(Beginning of SUPPLIED RECORDS)

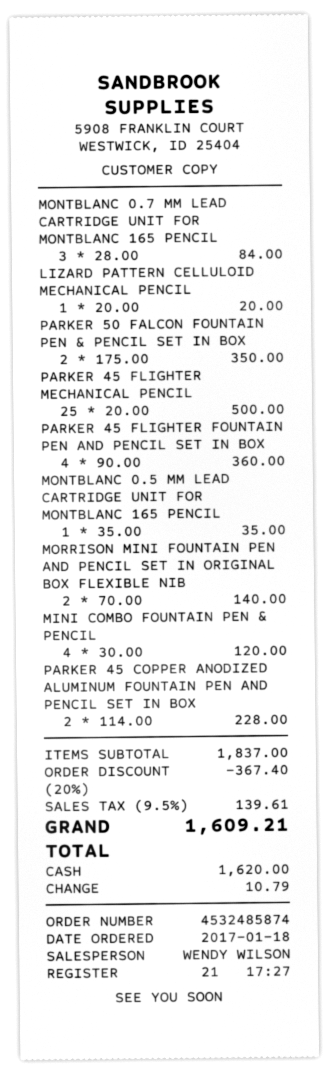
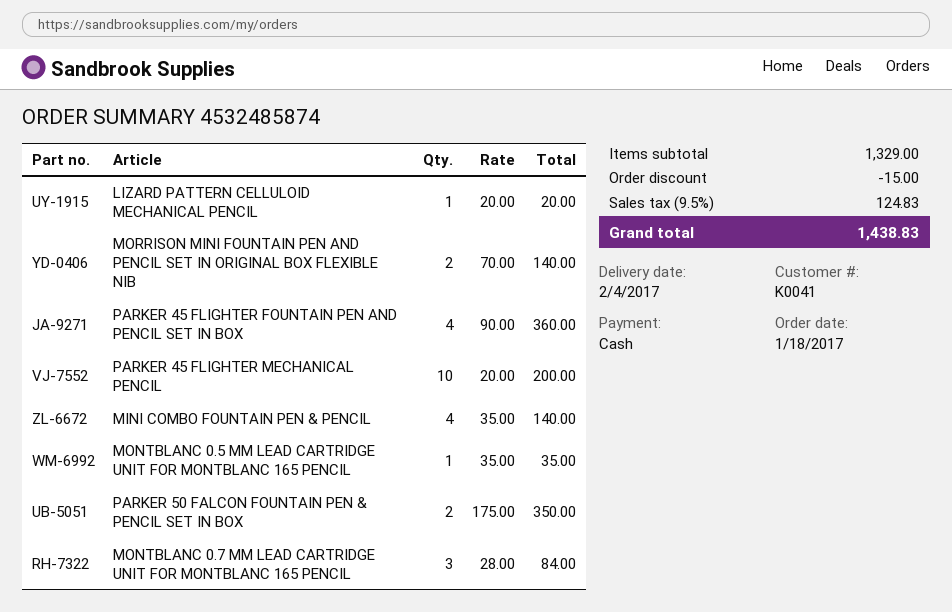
PARKER 45 FLIGHTER MECHANICAL PENCIL: 25 x 20.00 = 500.00 -> 10 x 20.00 = 200.00
MINI COMBO FOUNTAIN PEN & PENCIL: 4 x 30.00 = 120.00 -> 4 x 35.00 = 140.00
PARKER 45 COPPER ANODIZED ALUMINUM FOUNTAIN PEN AND PENCIL SET IN BOX: 2 x 114.00 = 228.00 -> none
subtotal: 1837.00 -> 1329.00
discount: 367.40 -> 15.00
tax: 9.5% = 139.61 -> 9.5% = 124.83
total: 1609.21 -> 1438.83

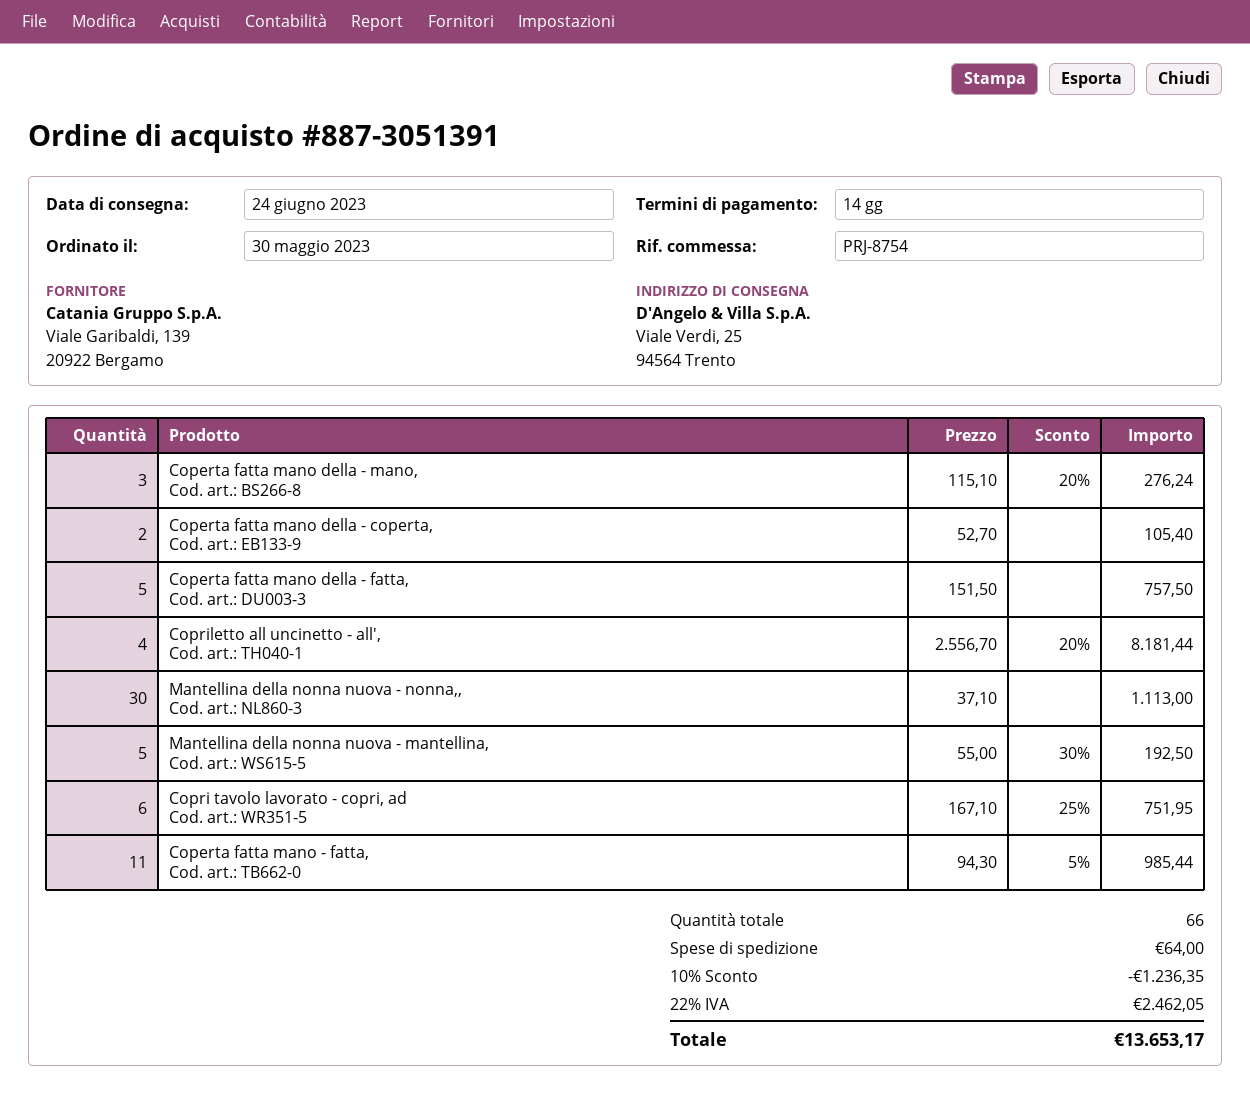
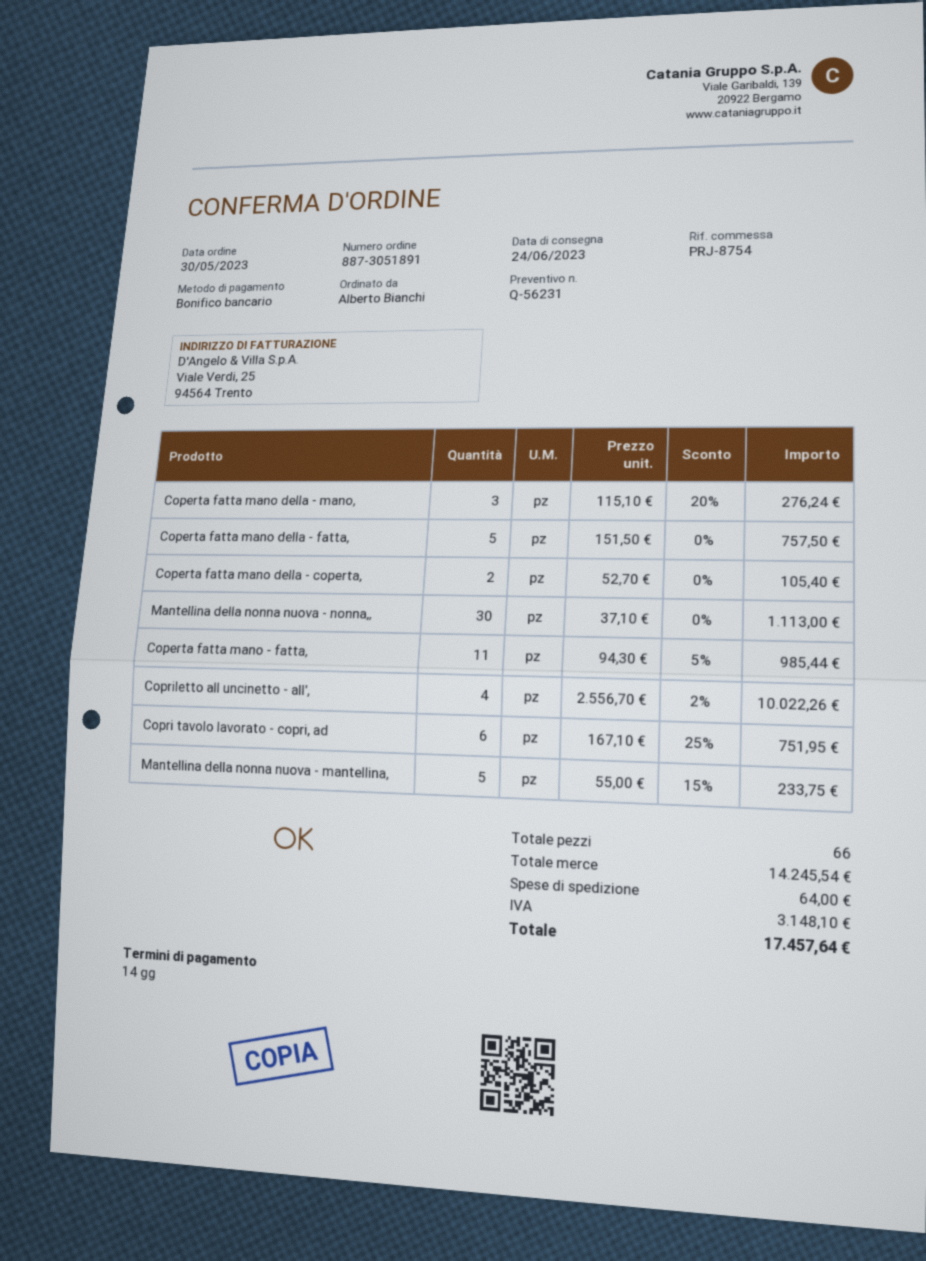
order number: 887-3051391 -> 887-3051891
Copriletto all uncinetto - all',: 4 x 2556.70 - 20% = 8181.44 -> 4 x 2556.70 - 2% = 10022.26
Mantellina della nonna nuova - mantellina,: 5 x 55.00 - 30% = 192.50 -> 5 x 55.00 - 15% = 233.75
discount: 10% = 1236.35 -> none
tax: 2462.05 -> 3148.10
total: 13653.17 -> 17457.64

(End of SUPPLIED RECORDS)

BRIEF – The word "none" appears on some lines of the data above; count those lines and return only the number.

SOLUTION TO THE EXERCISE – 2